На стуле, возле стены, сидела немолодая, просто одетая женщина. Шатеркин подошел к столу, молча сел. Женщина не обратила на него внимания, она даже не подняла головы, будто не слышала, что в комнату вошли люди. Видно было, что привело ее сюда большое неизбывное горе. Дежурный порылся В куче тряпок, которые вытряхнул из обыкновенней базарной сумки и подал Шатеркину туго скатанный папиросный мундштук.
— Из тюрьмы, нелегальное сообщение с волей…
Капитан кивнул головой, давая понять дежурному, что он больше не нуждается в его помощи. Когда дежурный вышел, Шатеркин бережно расправил пожелтевшую от табака бумажку, положил ее под тяжелый мраморный пресс.
— Что вы можете сказать? — спросил он закуривая.

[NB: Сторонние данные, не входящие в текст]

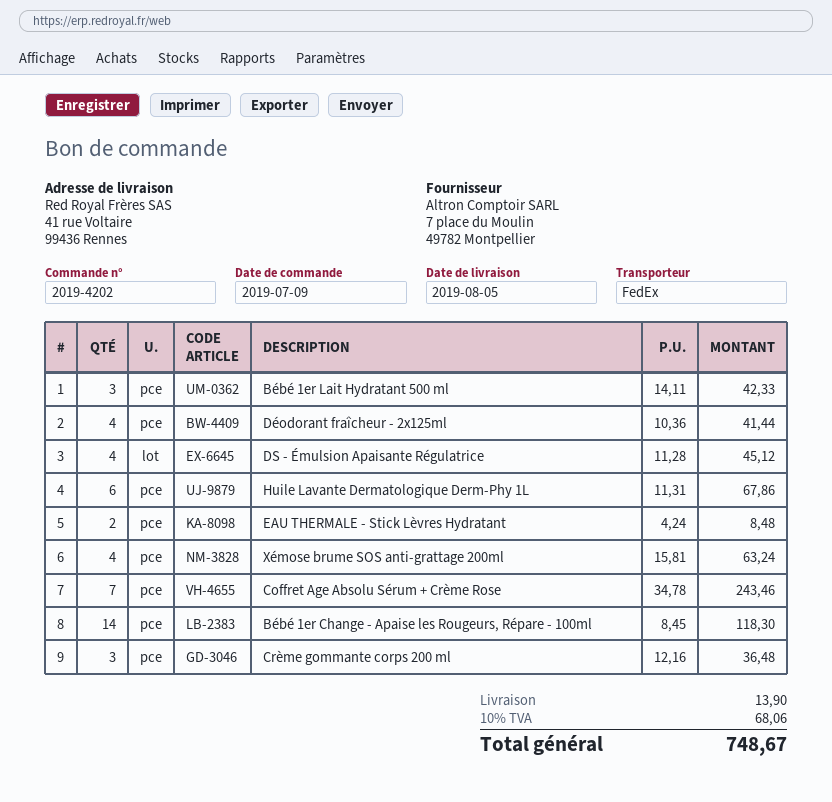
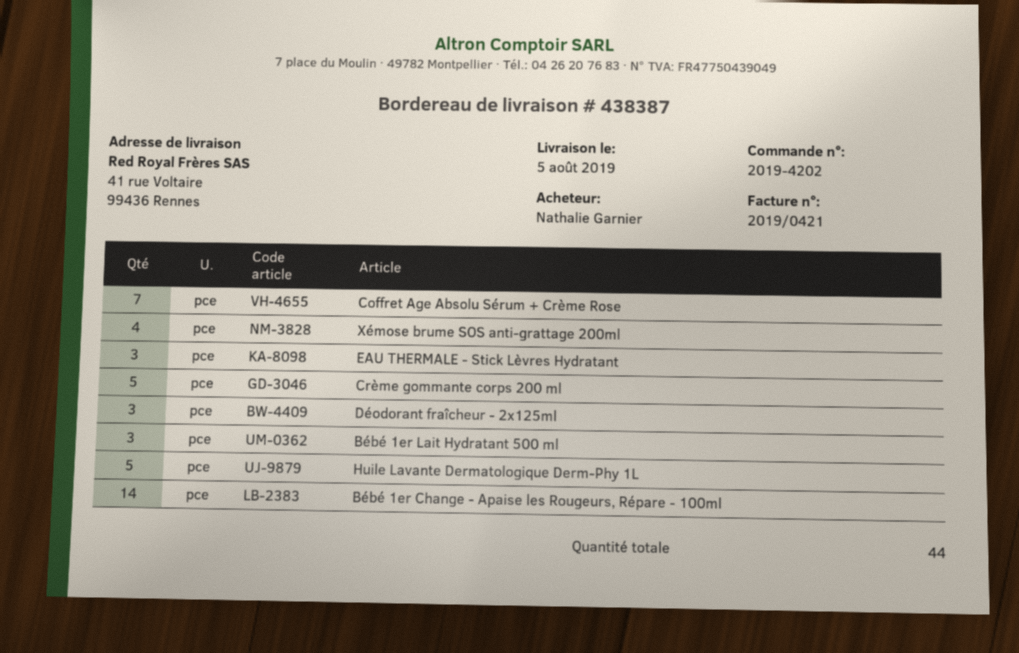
Déodorant fraîcheur - 2x125ml: 4 -> 3
DS - Émulsion Apaisante Régulatrice: 4 -> none
Huile Lavante Dermatologique Derm-Phy 1L: 6 -> 5
EAU THERMALE - Stick Lèvres Hydratant: 2 -> 3
Crème gommante corps 200 ml: 3 -> 5

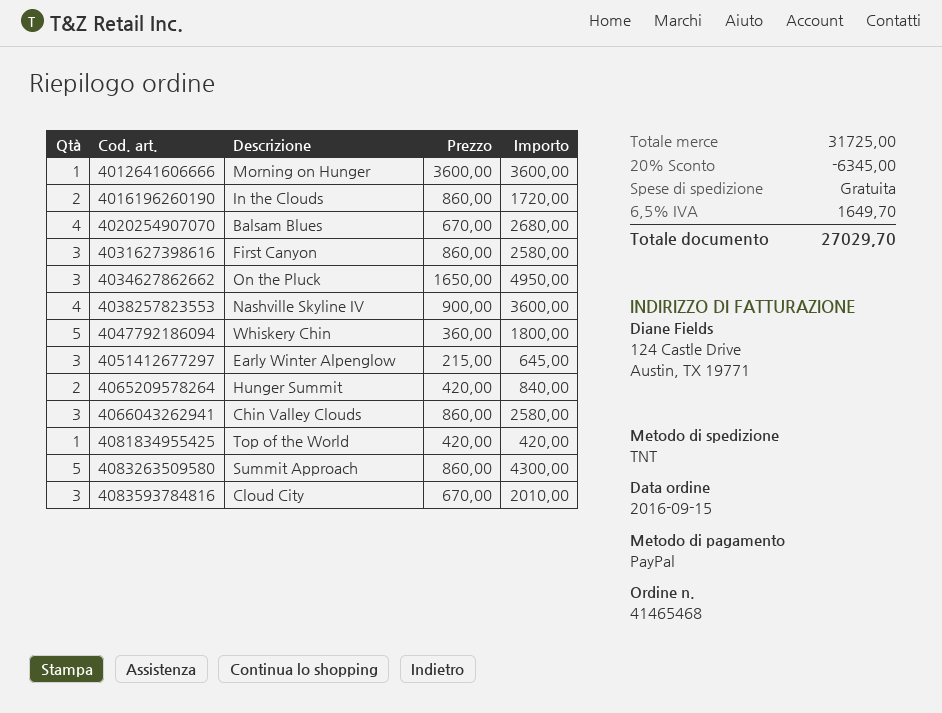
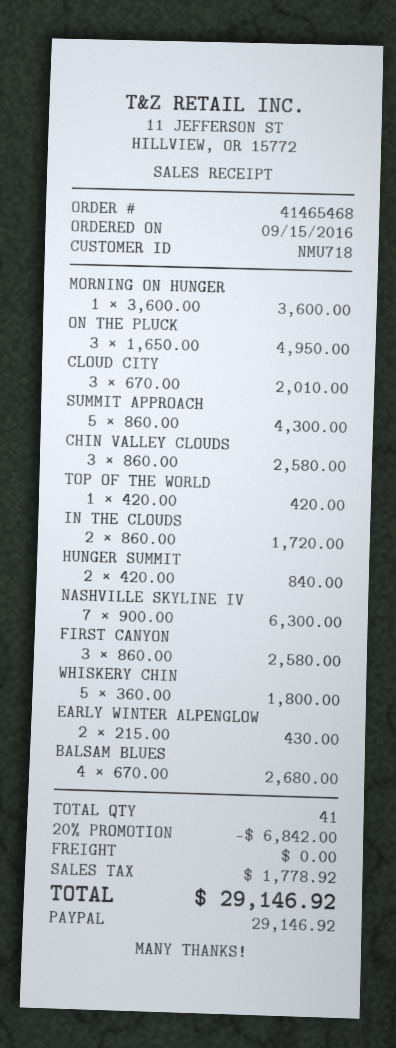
Nashville Skyline IV: 4 x 900.00 = 3600.00 -> 7 x 900.00 = 6300.00
Early Winter Alpenglow: 3 x 215.00 = 645.00 -> 2 x 215.00 = 430.00
discount: 20% = 6345.00 -> 20% = 6842.00
tax: 1649.70 -> 1778.92
total: 27029.70 -> 29146.92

Женщина, тяжело вздохнув, подняла голову. Глаза ее, опухшие от слез, были настороженно пугливы, недоверчивы; из-под старенького платка выбивались на морщинистый лоб нечесаные, с густой проседью волосы; на ногах были простые брезентовые туфли на резиновой подошве. Она неловко поднялась и громко всхлипнула.

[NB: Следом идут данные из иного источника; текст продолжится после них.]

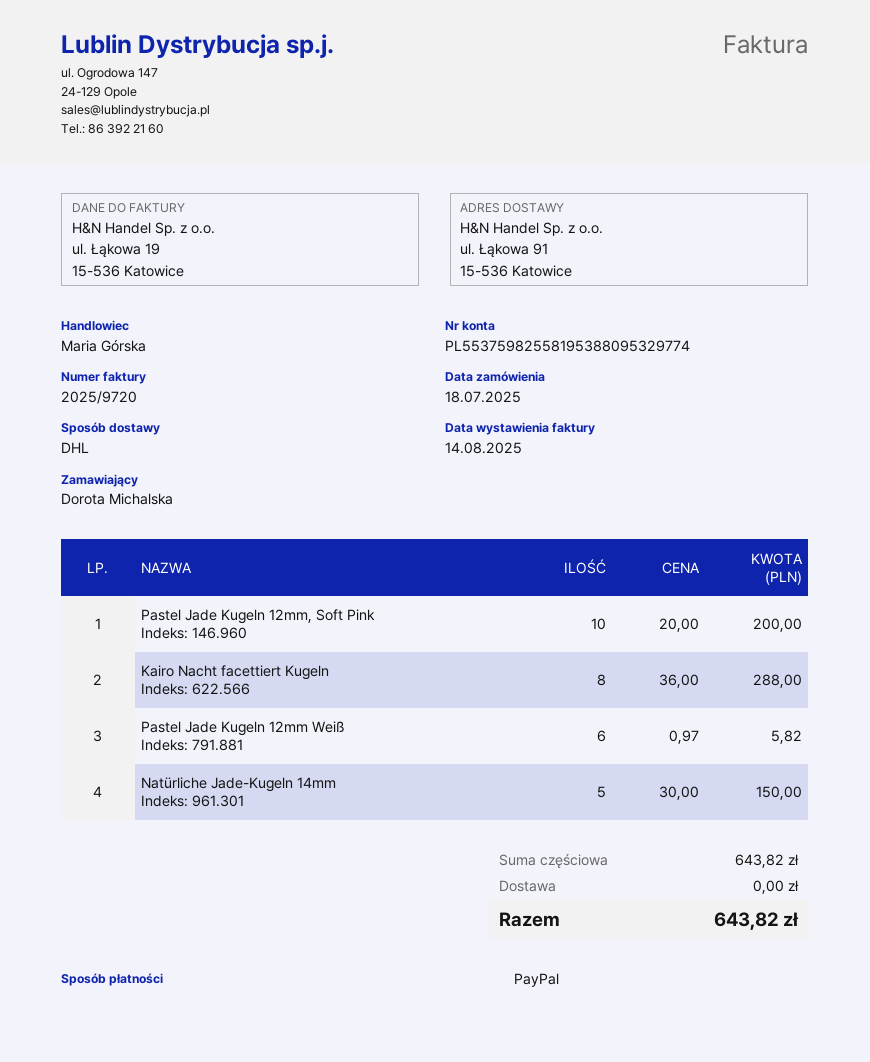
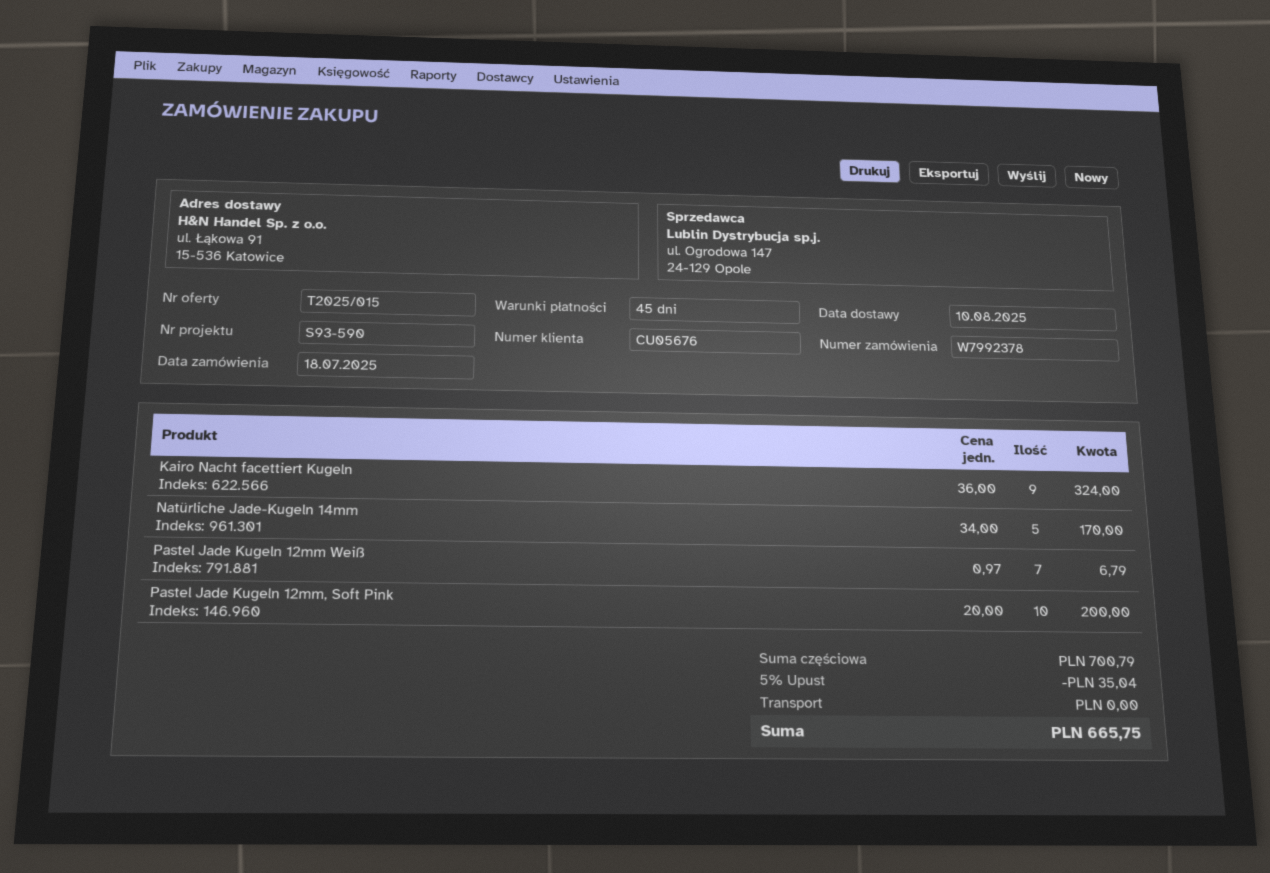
Kairo Nacht facettiert Kugeln: 8 x 36.00 = 288.00 -> 9 x 36.00 = 324.00
Pastel Jade Kugeln 12mm Weiß: 6 x 0.97 = 5.82 -> 7 x 0.97 = 6.79
Natürliche Jade-Kugeln 14mm: 5 x 30.00 = 150.00 -> 5 x 34.00 = 170.00
subtotal: 643.82 -> 700.79
discount: none -> 5% = 35.04
total: 643.82 -> 665.75

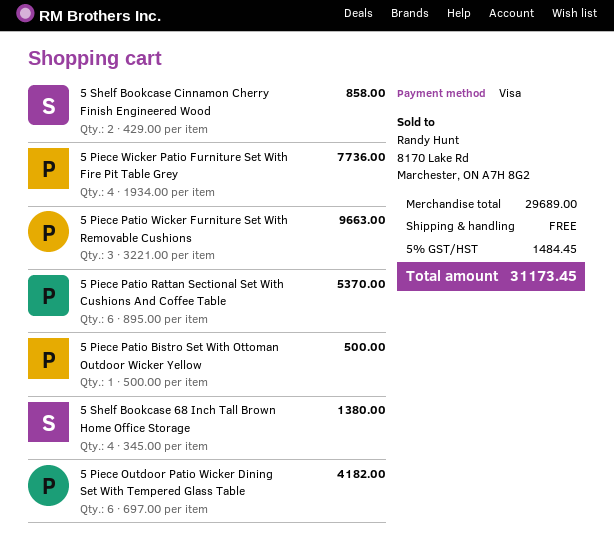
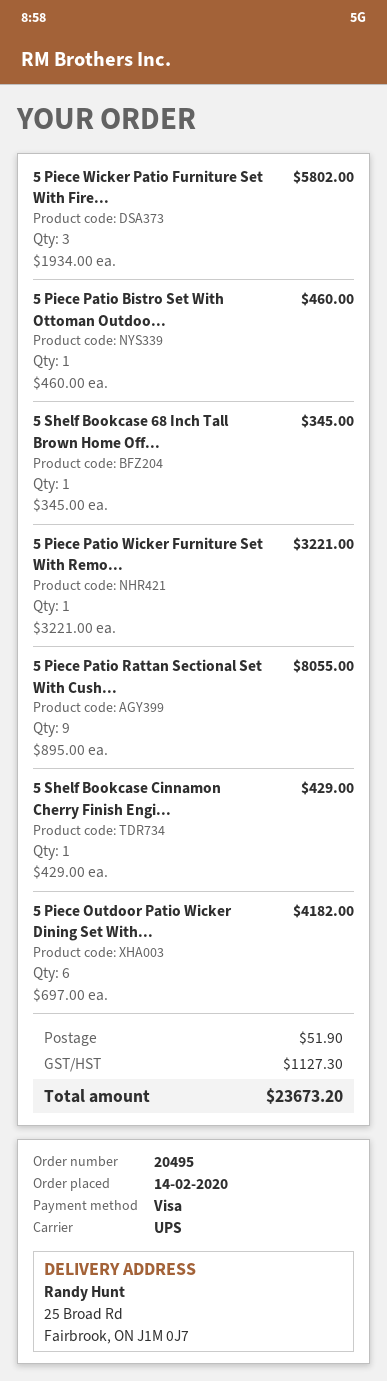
5 Shelf Bookcase Cinnamon Cherry Finish Engineered Wood: 2 x 429.00 = 858.00 -> 1 x 429.00 = 429.00
5 Piece Wicker Patio Furniture Set With Fire Pit Table Grey: 4 x 1934.00 = 7736.00 -> 3 x 1934.00 = 5802.00
5 Piece Patio Wicker Furniture Set With Removable Cushions: 3 x 3221.00 = 9663.00 -> 1 x 3221.00 = 3221.00
5 Piece Patio Rattan Sectional Set With Cushions And Coffee Table: 6 x 895.00 = 5370.00 -> 9 x 895.00 = 8055.00
5 Piece Patio Bistro Set With Ottoman Outdoor Wicker Yellow: 1 x 500.00 = 500.00 -> 1 x 460.00 = 460.00
5 Shelf Bookcase 68 Inch Tall Brown Home Office Storage: 4 x 345.00 = 1380.00 -> 1 x 345.00 = 345.00
shipping: 0.00 -> 51.90
tax: 1484.45 -> 1127.30
total: 31173.45 -> 23673.20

— Ничего я не могу вам сказать, товарищ…
— Сидите, пожалуйста, и успокойтесь, сейчас разберемся.
Шатеркин взял паспорт, оставленный дежурным, и, раскрыв его, с удивлением поглядел на женщину. Перед ним сидела мать Романа Онучина. Уставшая от горя и постоянной тревоги, рано состарившаяся, она, казалось, ко всему утратила интерес и на все теперь смотрела с холодным безразличием. Капитан на минуту представил себе ее сына, подумал: как непохожи друг на друга эти два родных человека.
— Онучина Аксинья Федоровна?
— Да-да, товарищ начальник, Онучина, — торопливо ответила женщина, встрепенувшись.
— Чем же вы занимаетесь?
— Можно сказать, ничем, так, что попадет… Я инвалид, пенсию получаю, вот и живу…
— Инвалид труда?
— Где уж там, — махнув рукой, печально проговорила Онучина. — Когда-то была учительницей в деревне, когда-то… Война мне всю жизнь искалечила — германские концлагери, постоянный страх, голод… Да что говорить. Сама себе не рада…
— И когда вы вернулись на родину?
— Второй год пошел.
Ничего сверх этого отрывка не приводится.